Avocats et risques psychosociaux : un rapport accablant

Publié le 24/01/2025

Avocat au Barreau de Rouen, spécialisé en droit du travail, Me Karim Berbra s’est formé sur l’évaluation des risques psychosociaux et vient de remettre à la Chancellerie un rapport sur l’exposition des avocats à la souffrance au travail. Une rencontre passionnante. Entretien.

Depuis de nombreuses années, le Rouennais Karim Berbra (associé au cabinet Le Caab) a spécialisé sa pratique dans le droit du travail, représentant entre autres la CGT, très présente dans le bassin industriel de Seine-Maritime ou les familles de salariés victimes de suicides, d’accidents du travail ou industriels. Une spécialité aussi passionnante qu’exigeante pour l’avocat qui a voulu la compléter en obtenant l’année passée un diplôme universitaire de conseiller en prévention des risques psychosociaux et management de la qualité de vie au travail à l’Université Cergy Paris. Il a eu le temps de maîtriser la définition même des risques psychosociaux pour les salariés, établie par un collège d’expertise sur la question : intensité du travail et temps de travail, exigences émotionnelles, autonomie, rapports sociaux au travail, conflits de valeurs, insécurité de la situation de travail.

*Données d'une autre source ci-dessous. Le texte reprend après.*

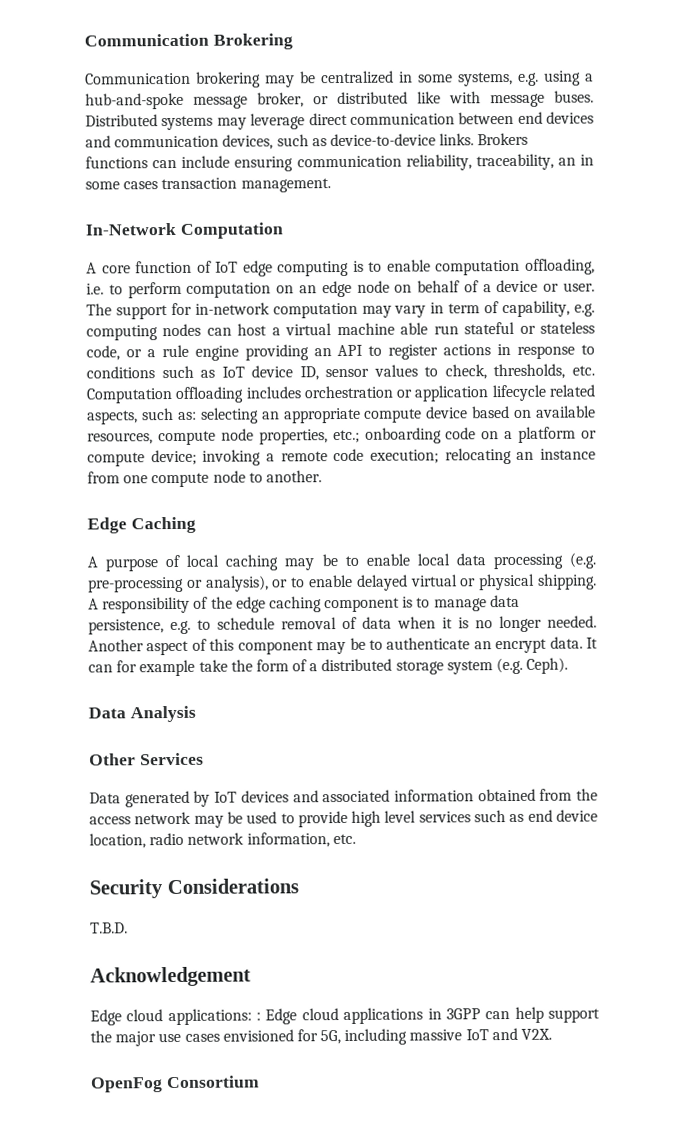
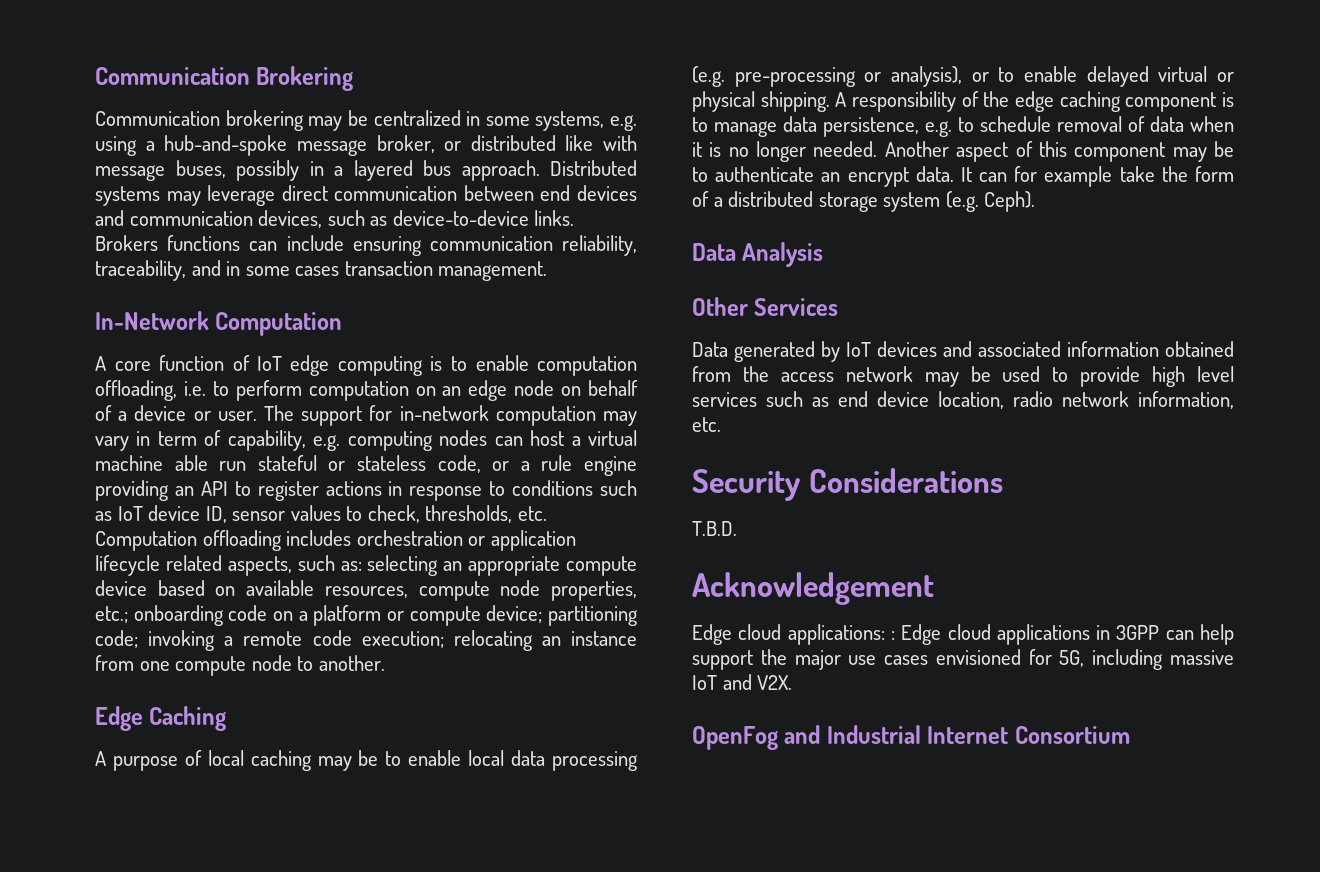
[554,90,594,103] buses. -> [175,160,540,181] buses, possibly in a layered bus approach.
[557,157,576,166] an -> [191,260,221,276] and
(197, 457) none -> [548,606,639,626] [95,630,138,648] partitioning code;
(163, 1085) none -> [784,725,1009,744] and Industrial Internet

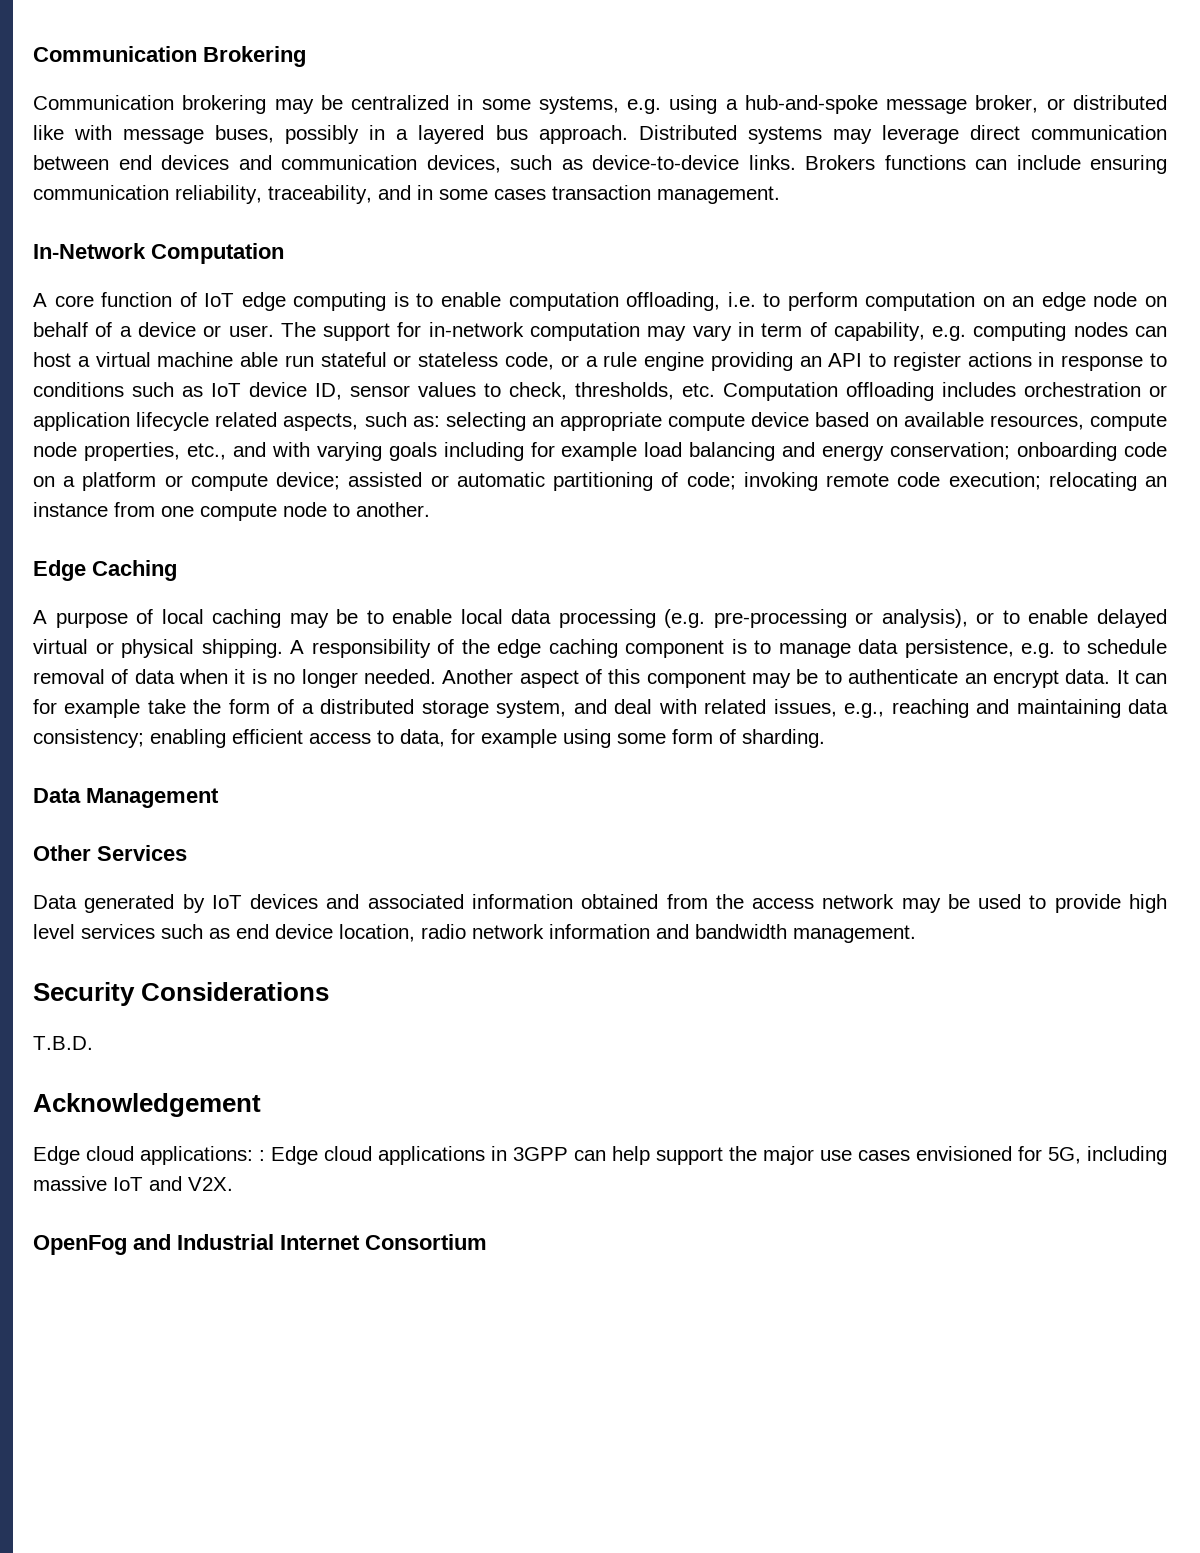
[95,606,128,623] etc.; -> [186,442,1011,461] etc., and with varying goals including for example load balancing and energy conservation;
[548,606,639,626] partitioning -> [348,472,679,491] assisted or automatic partitioning of
[224,636,234,646] a -> (818, 481) none
[883,191,1036,212] [692,242,824,267] system (e.g. Ceph). // Data Analysis -> [496,699,1169,718] [33,729,825,748] [33,788,219,808] system, and deal with related issues, e.g., reaching and maintaining data consistency; enabling efficient access to data, for example using some form of sharding. // Data Management
[1138,391,1234,409] [692,417,721,432] information, etc. -> [549,924,916,943] information and bandwidth management.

À l’occasion de son mémoire de diplôme, Karim Berbra a tenu à travailler non pas sur les salariés mais sur les risques psychosociaux auxquels sont confrontés les travailleurs indépendants – la littérature manquant cruellement sur ces travailleurs si différents les uns des autres (de la nounou aux comptables en passant par les architectes, les médecins ou les artisans). Dans l’introduction de son étude quantitative : « L’exposition des avocats du barreau de Rouen aux risques psychosociaux », l’avocat explique « qu’un consensus se dégage donc pour considérer que, tout comme les salariés, les indépendants sont confrontés dans leur travail à de multiples facteurs psychosociaux susceptibles de dégrader leur santé physique ou mentale et que leur plus grande liberté d’organisation dans le travail est loin de constituer une protection universellement efficace contre ces différents risques psychosociaux et leurs conséquences ».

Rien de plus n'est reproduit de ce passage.